Friday, March 9, 2012

Database performance, measuring the effects of network latency

In Oracle 11gR2 there are 16 different wait events associated with SQL*Net traffic. The two most common are SQL*Net message to client and SQL*Net message from client. Without additional data neither of these events is useful in measuring the impact of network latency on application performance. The first measures only the time to pass the message to the operating system, not to actually send the message across the wire. The second is the time spent waiting for the client to send a message, so it does not tell us how long the message took to send.

Yet we do know that there exists an impact. If it was suggested to place the application tier of a performance critical application on one continent and the database on another there would be an immediate concern about latency. We can measure the latency of a network connection using network tools, but this alone does not give us real data about what effect that latency will have on user experience.
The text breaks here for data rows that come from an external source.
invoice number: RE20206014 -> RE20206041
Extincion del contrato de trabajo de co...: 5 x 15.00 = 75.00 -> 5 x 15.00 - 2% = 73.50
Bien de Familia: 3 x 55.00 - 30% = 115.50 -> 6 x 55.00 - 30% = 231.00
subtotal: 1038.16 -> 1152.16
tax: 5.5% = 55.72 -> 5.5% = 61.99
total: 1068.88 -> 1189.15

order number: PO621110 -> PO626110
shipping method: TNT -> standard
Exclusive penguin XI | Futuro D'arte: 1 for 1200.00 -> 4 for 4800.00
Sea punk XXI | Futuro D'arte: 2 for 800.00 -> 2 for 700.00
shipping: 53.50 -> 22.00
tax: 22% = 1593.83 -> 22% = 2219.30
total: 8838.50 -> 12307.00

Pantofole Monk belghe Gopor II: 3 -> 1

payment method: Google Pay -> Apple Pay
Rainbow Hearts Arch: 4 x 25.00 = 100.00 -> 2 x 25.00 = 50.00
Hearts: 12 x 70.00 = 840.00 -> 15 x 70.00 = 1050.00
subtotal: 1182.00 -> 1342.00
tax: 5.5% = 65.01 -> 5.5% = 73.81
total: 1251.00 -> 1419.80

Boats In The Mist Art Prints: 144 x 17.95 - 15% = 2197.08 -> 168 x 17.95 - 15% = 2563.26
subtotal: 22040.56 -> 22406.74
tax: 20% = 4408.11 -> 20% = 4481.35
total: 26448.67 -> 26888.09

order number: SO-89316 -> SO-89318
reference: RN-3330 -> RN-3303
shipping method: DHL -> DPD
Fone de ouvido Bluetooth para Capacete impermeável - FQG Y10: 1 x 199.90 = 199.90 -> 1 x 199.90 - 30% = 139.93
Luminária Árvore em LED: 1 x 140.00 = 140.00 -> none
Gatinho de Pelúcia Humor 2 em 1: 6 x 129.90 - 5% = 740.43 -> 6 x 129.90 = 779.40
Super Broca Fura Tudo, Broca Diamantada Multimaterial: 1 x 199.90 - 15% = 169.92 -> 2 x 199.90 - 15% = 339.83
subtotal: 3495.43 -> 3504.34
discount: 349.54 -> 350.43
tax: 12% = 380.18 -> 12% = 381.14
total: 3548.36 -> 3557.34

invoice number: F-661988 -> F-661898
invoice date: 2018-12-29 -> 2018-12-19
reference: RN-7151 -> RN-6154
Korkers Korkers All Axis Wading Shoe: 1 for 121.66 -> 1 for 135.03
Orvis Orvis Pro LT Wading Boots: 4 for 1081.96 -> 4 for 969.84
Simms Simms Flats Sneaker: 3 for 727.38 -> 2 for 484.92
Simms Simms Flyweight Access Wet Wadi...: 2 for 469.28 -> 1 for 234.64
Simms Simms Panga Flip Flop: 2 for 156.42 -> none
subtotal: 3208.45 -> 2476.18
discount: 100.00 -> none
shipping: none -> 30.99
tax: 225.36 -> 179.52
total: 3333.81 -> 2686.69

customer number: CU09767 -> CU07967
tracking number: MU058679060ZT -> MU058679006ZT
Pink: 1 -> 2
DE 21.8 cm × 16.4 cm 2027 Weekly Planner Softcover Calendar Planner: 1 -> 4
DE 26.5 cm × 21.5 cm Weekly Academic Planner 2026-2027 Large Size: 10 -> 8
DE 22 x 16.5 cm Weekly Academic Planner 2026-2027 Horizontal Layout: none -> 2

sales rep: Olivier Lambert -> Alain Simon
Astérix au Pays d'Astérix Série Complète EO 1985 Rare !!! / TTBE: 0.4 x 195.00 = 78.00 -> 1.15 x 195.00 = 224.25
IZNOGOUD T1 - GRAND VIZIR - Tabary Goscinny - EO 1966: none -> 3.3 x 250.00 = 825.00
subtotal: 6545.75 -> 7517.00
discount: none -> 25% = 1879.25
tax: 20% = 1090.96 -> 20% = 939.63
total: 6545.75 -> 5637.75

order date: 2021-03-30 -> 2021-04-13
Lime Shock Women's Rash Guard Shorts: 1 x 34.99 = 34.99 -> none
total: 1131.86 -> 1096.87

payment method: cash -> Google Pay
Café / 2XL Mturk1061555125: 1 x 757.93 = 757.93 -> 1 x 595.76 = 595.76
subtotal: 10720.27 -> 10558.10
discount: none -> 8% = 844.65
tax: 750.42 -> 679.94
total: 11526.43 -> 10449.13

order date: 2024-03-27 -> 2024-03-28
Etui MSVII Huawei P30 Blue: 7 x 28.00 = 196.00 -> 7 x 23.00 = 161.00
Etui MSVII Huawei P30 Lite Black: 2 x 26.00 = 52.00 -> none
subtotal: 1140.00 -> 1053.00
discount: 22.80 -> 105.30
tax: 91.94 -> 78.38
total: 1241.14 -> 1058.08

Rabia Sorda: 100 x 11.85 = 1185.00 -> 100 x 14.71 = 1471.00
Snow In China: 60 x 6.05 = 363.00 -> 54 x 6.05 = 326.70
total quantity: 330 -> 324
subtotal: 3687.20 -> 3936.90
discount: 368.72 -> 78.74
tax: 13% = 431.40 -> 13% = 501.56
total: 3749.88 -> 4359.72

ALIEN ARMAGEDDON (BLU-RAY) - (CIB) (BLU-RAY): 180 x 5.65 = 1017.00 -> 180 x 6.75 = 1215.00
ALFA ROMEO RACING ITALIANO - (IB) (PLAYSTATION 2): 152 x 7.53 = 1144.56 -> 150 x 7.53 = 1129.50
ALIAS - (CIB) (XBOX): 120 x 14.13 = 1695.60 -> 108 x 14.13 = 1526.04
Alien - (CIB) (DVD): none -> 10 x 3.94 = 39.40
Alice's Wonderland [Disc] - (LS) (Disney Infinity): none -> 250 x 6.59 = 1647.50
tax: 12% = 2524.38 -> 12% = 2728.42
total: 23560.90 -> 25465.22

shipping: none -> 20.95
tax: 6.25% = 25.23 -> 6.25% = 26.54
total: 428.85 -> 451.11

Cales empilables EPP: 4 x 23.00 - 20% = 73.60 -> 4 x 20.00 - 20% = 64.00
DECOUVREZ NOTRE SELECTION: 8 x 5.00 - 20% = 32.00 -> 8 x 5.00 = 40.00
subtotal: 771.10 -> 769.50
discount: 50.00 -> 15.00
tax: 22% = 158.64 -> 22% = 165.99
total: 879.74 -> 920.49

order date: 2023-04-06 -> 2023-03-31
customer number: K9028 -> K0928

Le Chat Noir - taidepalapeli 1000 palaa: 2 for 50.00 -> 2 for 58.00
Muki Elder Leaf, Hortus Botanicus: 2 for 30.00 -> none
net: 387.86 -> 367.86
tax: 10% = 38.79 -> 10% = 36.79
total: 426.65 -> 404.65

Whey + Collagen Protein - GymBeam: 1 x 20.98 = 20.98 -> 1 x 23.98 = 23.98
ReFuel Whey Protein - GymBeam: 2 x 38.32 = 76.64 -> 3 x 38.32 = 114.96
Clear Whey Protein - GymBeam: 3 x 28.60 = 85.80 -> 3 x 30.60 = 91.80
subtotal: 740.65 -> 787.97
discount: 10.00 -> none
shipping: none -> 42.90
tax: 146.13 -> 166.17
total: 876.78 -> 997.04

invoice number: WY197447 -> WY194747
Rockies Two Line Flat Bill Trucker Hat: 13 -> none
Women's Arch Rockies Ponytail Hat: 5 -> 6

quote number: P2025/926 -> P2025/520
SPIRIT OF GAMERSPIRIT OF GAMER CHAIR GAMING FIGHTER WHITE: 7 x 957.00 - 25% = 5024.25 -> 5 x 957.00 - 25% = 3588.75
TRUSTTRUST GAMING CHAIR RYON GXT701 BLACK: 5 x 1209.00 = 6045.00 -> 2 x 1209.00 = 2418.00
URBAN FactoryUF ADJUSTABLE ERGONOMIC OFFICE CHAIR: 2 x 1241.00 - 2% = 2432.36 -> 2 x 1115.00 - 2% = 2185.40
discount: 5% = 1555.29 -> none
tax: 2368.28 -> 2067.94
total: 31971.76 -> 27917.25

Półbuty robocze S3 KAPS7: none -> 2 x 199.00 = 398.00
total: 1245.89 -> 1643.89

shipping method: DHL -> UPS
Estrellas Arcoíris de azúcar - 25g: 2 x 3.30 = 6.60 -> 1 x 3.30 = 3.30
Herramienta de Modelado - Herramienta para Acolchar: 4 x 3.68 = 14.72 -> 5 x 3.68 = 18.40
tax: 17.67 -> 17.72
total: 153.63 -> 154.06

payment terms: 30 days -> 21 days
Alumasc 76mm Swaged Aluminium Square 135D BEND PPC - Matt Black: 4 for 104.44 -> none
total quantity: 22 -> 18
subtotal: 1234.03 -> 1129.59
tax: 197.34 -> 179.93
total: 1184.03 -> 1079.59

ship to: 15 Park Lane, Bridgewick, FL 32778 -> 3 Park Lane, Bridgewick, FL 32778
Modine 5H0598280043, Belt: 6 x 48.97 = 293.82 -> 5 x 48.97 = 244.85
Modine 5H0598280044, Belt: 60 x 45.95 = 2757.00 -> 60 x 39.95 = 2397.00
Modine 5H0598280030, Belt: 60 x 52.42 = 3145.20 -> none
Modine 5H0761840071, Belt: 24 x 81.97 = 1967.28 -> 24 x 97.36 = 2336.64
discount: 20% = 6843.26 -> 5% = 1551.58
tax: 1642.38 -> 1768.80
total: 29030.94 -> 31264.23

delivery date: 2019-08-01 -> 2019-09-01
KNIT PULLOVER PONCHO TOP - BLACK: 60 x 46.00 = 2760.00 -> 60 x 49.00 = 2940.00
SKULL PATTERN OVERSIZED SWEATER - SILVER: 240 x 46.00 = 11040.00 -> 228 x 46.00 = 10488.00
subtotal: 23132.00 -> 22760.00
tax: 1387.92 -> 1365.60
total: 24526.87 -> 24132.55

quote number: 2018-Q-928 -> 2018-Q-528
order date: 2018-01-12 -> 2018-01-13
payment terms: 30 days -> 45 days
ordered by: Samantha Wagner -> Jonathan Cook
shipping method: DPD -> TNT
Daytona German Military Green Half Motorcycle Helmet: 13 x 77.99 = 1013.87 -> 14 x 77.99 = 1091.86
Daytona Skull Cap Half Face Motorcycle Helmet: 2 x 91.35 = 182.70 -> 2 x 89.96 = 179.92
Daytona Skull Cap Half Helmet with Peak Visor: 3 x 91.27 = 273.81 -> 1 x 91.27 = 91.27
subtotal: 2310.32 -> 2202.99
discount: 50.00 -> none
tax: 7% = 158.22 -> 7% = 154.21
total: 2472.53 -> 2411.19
I decided to delve into this a little further, to see first how we might measure the issue and then later to use those measurements to get a better understanding of what impact latency has.

Gathering the data
The tests were executed on three separate databases, each with the same hardware configuration and init.ora parameters. The first database, Local, was on the same machine as the test scripts. The second, LAN, was on a high performance local LAN which is expected to have minimal amounts of latency. The third, WAN, was over a Wide Area Network which has an expected latency of 10-12ms.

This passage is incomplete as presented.